WORK REQUEST
From the material below, retype exactly the lines that begin at the line with "items below to" and end after the line with "padding: 7px 4px"; pictures stay out of the copy.

INFORMATION Start Marker

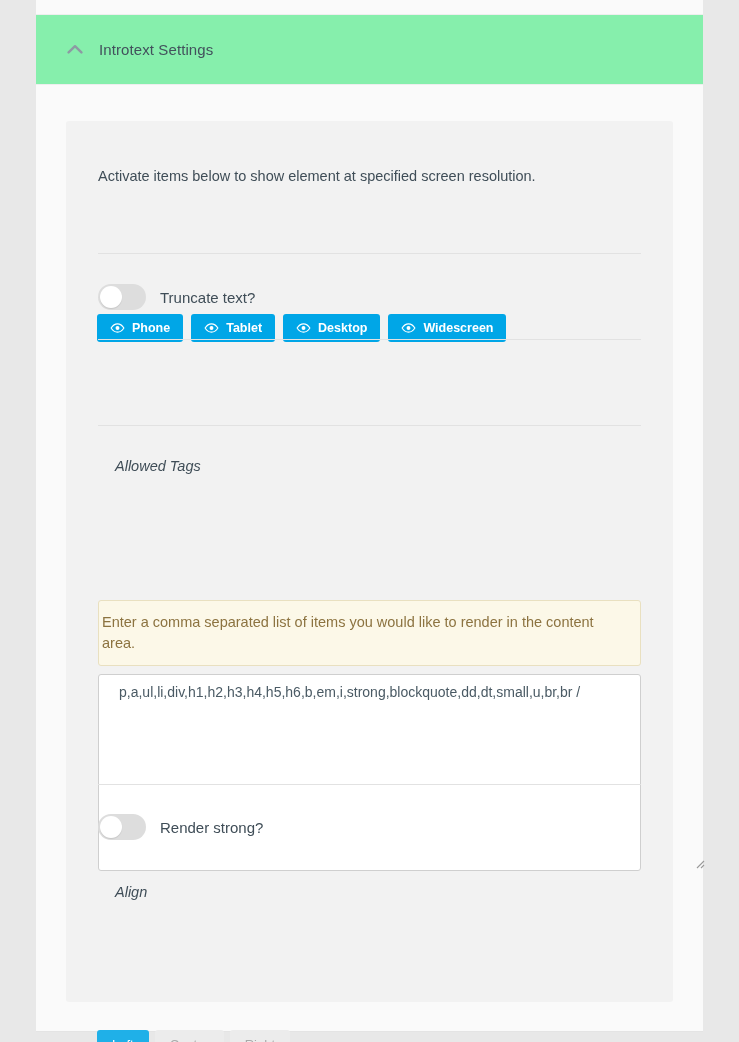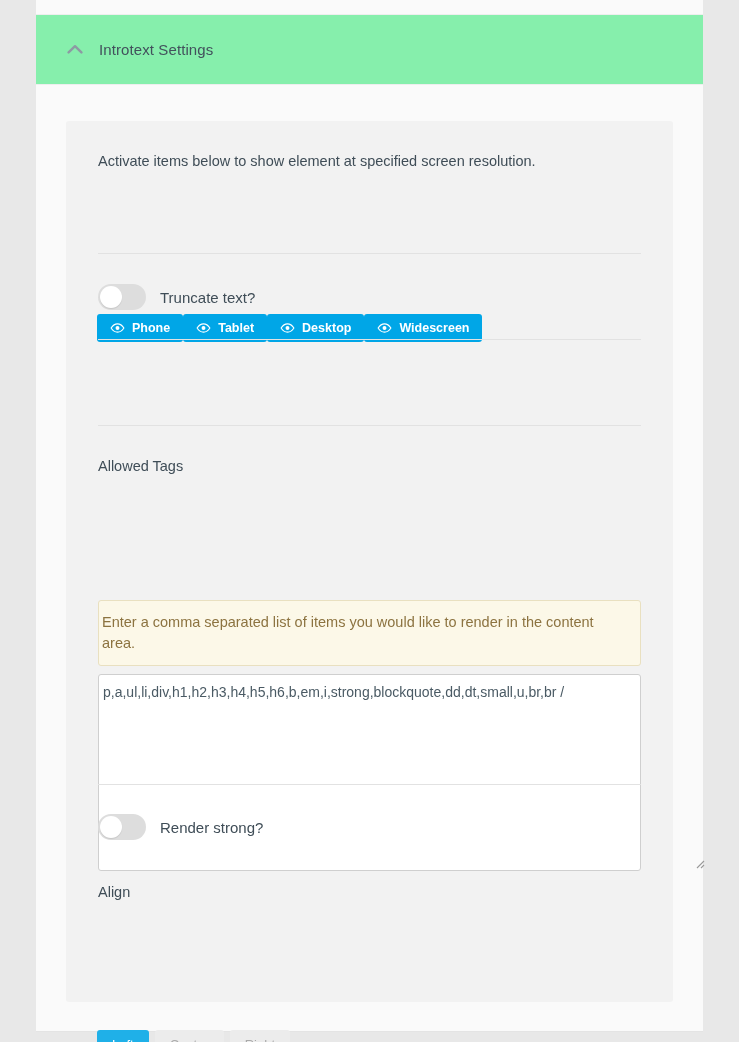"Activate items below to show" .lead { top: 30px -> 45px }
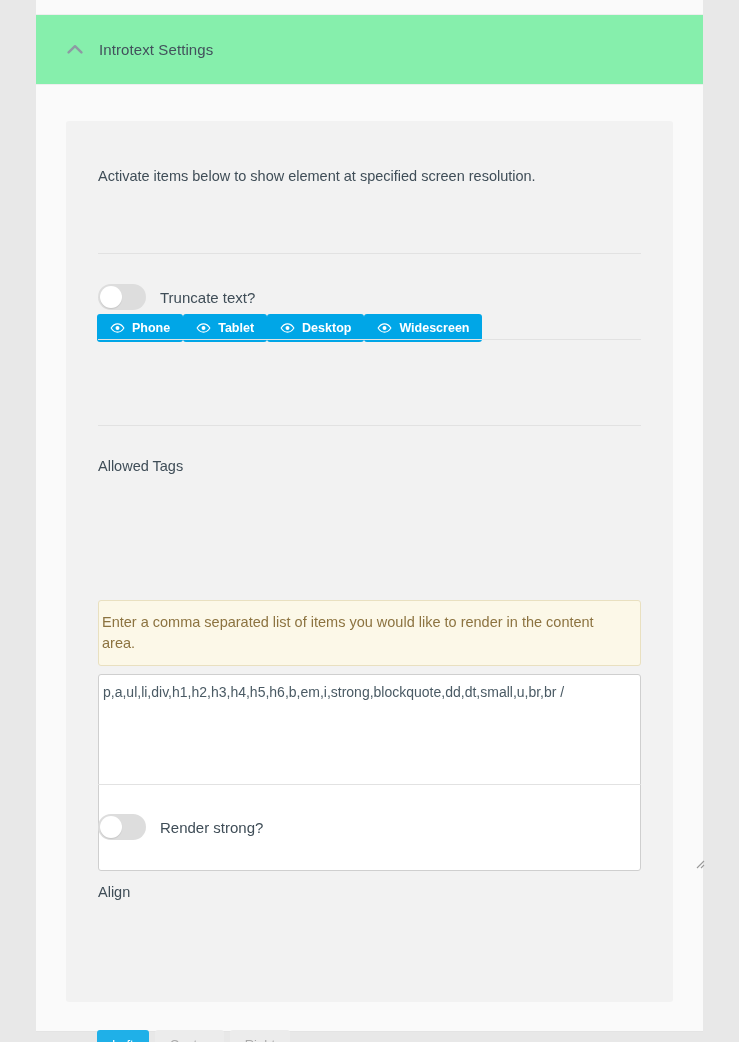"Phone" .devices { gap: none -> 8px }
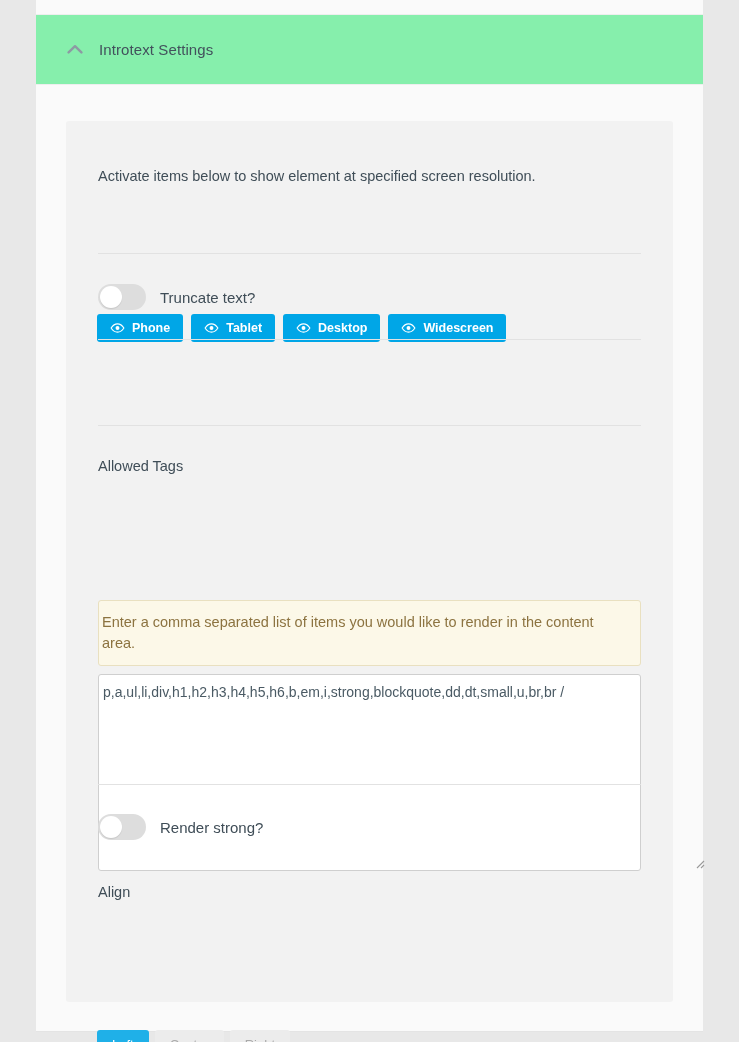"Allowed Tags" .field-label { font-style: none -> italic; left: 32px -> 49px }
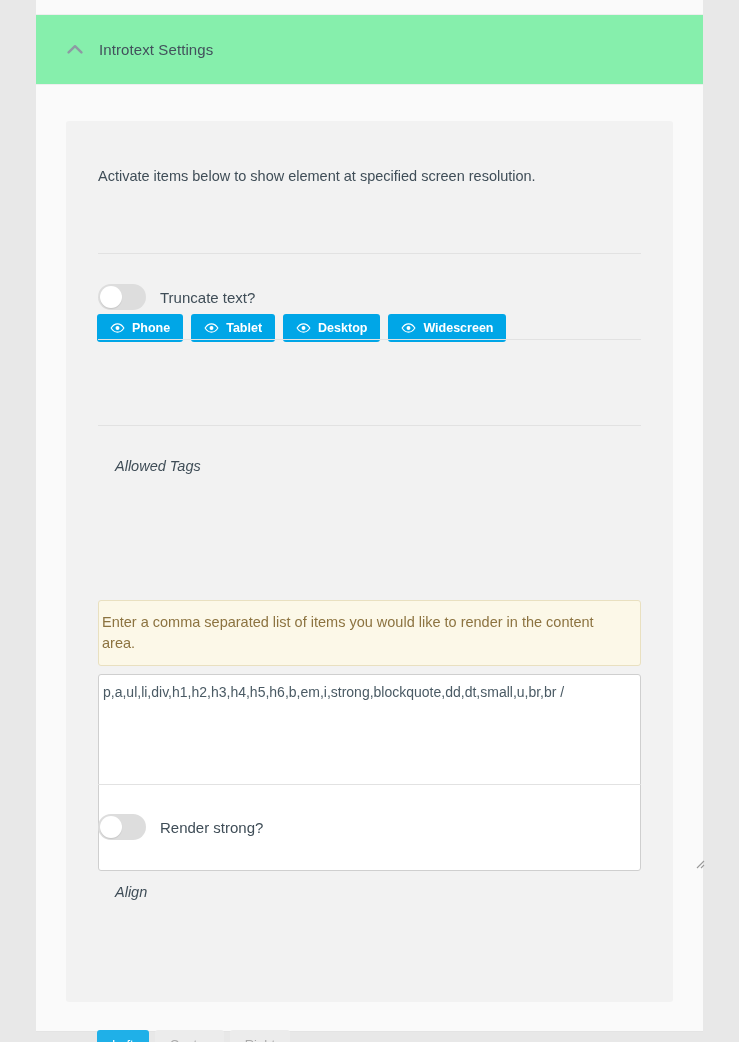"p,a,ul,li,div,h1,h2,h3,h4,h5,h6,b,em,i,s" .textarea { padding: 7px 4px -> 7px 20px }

INFORMATION End Marker
INFORMATION Start Marker

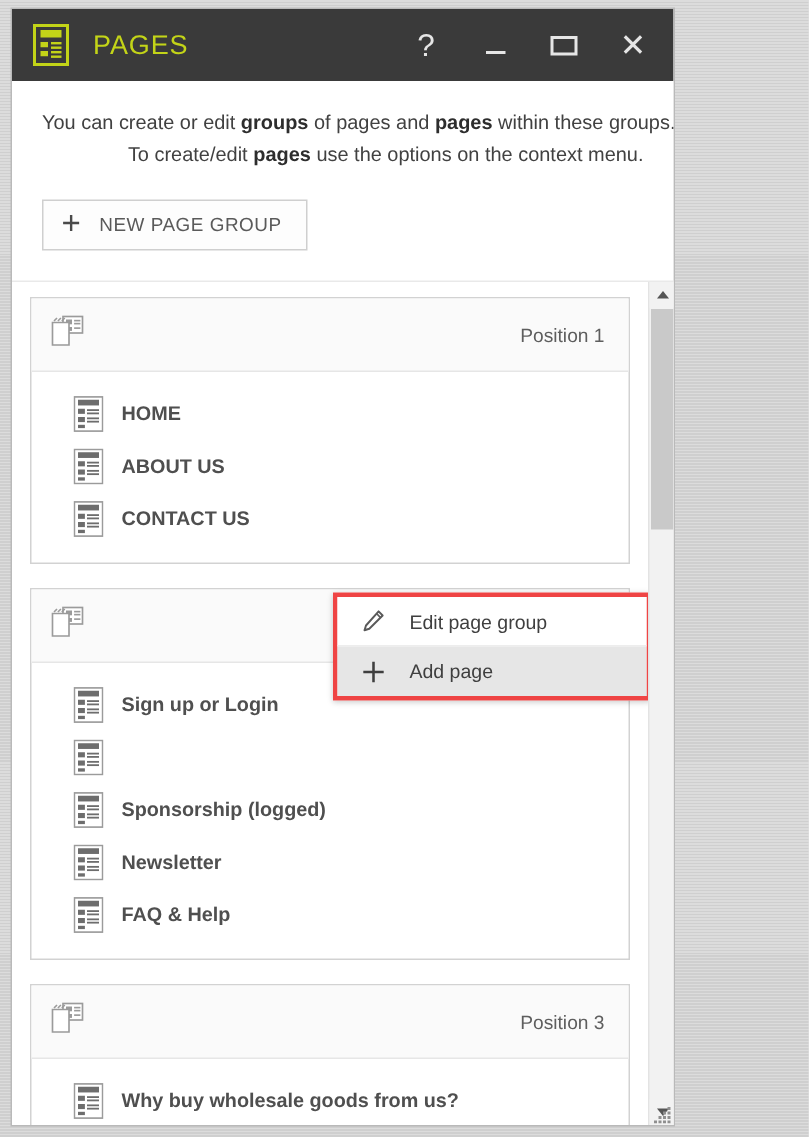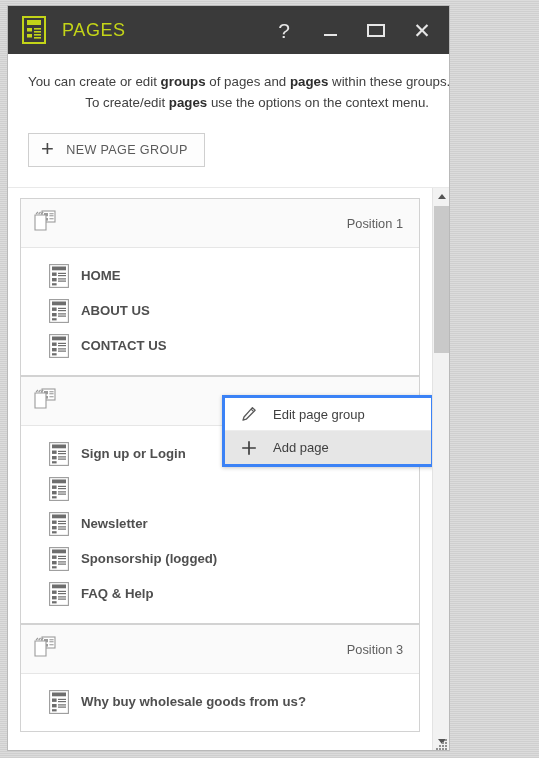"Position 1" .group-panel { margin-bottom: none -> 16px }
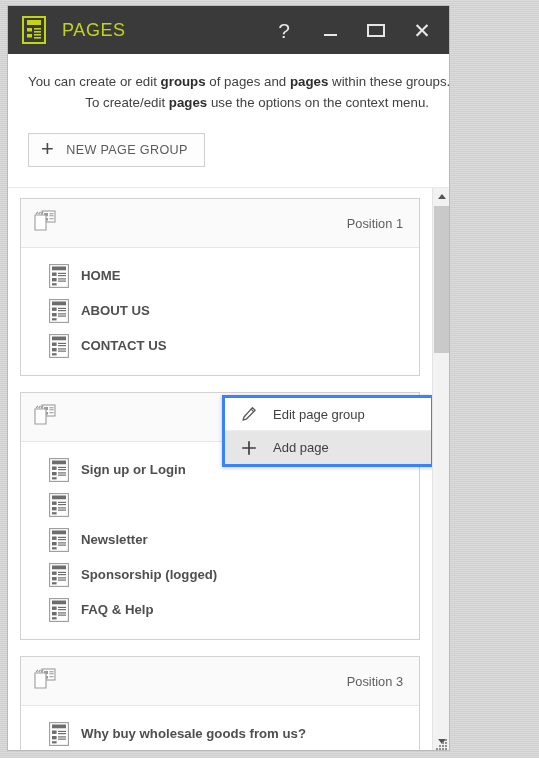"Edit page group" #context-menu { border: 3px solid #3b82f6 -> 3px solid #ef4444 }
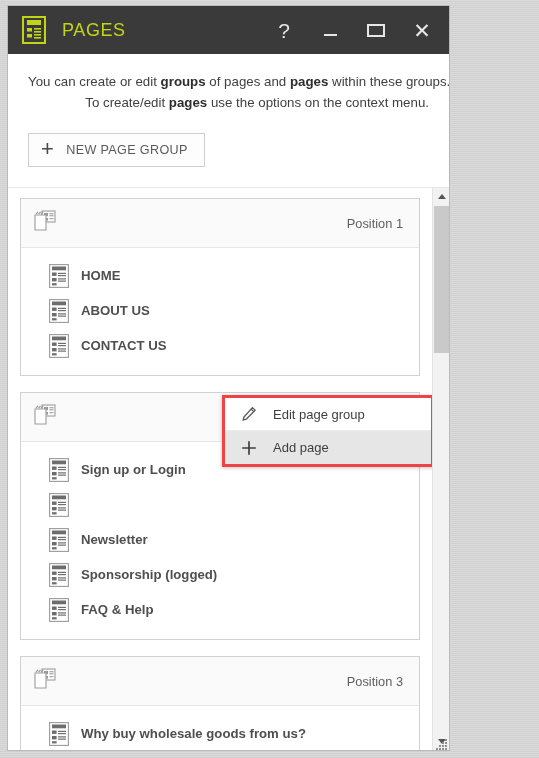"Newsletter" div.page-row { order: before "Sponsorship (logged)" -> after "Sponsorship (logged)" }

INFORMATION End Marker

OUTPUT OF THE TASK
"Activate items below to show" .lead { top: 30px -> 45px }
"Phone" .devices { gap: none -> 8px }
"Allowed Tags" .field-label { font-style: none -> italic; left: 32px -> 49px }
"p,a,ul,li,div,h1,h2,h3,h4,h5,h6,b,em,i,s" .textarea { padding: 7px 4px -> 7px 20px }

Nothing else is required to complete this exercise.